Section 3.2.      Liability of Administrator.
(a)            Liability for Specific Obligations.  The Administrator will be
liable only for its specific obligations under this Agreement.  All other
liability is expressly waived and released as a condition of, and consideration
for, the execution of this Agreement by the Administrator.  The Administrator
will be liable only for its own willful misconduct, bad faith or gross
negligence in performing its obligations under this Agreement.
(b)            No Liability of Others.  The Administrator’s obligations under
this Agreement are corporate obligations.  No Person will have recourse,
directly or indirectly, against any member, manager, officer, director, employee
or agent of the Administrator for the Administrator’s obligations under this
Agreement.
(c)            Legal Proceedings.  The Administrator is not required to start,
pursue or participate in any legal proceeding that is not incidental or related
to its obligations under this Agreement and that in its opinion may result in
liability or cause it to pay or risk funds or incur financial liability.  The
Administrator may in its sole discretion start or pursue any legal proceeding to
protect the interests of the Noteholders or the Depositor under the Transaction
Documents.  The Administrator will be responsible for the fees and expenses of
legal counsel and any liability resulting from the legal proceeding.

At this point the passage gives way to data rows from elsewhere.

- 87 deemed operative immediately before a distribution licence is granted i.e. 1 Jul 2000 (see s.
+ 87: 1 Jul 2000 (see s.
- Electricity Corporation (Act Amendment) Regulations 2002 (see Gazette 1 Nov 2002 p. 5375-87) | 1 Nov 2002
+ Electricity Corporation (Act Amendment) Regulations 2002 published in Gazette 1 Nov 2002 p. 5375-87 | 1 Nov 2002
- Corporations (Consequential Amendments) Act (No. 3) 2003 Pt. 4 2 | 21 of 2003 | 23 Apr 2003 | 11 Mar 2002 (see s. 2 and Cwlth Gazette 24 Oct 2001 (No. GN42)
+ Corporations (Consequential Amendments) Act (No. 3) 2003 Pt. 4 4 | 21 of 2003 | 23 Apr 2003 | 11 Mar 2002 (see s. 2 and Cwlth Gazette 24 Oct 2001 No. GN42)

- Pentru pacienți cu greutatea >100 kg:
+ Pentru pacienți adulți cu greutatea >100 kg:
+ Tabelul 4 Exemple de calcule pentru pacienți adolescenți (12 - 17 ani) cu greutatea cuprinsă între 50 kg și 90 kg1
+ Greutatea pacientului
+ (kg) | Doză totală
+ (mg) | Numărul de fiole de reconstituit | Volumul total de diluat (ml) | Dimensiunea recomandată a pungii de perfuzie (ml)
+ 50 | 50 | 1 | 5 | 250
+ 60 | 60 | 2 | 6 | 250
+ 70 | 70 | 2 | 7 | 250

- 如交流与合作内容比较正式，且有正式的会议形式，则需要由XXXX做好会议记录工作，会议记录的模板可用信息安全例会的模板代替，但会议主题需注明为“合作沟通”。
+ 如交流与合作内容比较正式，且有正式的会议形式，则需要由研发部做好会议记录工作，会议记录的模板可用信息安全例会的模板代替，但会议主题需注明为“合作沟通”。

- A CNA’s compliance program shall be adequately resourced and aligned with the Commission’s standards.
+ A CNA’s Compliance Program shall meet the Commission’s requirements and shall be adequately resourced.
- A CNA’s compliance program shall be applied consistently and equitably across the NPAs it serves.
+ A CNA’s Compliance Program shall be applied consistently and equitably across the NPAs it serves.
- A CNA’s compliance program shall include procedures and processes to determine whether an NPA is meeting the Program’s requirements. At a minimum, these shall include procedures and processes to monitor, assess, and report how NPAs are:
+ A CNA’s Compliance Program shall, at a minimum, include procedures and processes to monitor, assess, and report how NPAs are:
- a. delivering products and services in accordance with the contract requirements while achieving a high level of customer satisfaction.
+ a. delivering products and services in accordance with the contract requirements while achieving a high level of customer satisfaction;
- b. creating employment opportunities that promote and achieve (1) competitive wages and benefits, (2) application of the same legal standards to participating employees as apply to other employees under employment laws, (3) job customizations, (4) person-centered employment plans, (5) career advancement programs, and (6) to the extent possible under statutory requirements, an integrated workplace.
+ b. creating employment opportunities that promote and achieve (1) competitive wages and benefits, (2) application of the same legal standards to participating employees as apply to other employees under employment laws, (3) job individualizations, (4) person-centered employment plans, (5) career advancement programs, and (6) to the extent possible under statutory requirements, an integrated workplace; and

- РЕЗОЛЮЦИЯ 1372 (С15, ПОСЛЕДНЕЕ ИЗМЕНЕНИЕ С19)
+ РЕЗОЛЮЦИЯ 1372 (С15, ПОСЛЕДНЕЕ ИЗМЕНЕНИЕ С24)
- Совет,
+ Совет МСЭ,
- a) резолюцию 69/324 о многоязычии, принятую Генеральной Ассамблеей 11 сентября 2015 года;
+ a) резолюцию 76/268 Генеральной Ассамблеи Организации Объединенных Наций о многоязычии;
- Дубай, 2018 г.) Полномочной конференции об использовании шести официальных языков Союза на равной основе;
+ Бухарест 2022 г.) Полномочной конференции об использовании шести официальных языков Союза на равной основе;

(d)            Force Majeure.  The Administrator will not be responsible or
liable for any failure or delay in performing its obligations under this
Agreement caused by, directly or indirectly, forces beyond its control,
including strikes, work stoppages, acts of war, terrorism, civil or military
disturbances, fire, flood, earthquakes, storms, hurricanes or other natural
disasters or failures of mechanical, electronic or communication systems;
provided, however that this provision shall not limit the Owner Trustee’s right
to remove the Administrator for its failure to perform under this Agreement, as
provided in Section 3.3(c).  The Administrator will use commercially reasonable
efforts to resume performance as soon as practicable in the circumstances.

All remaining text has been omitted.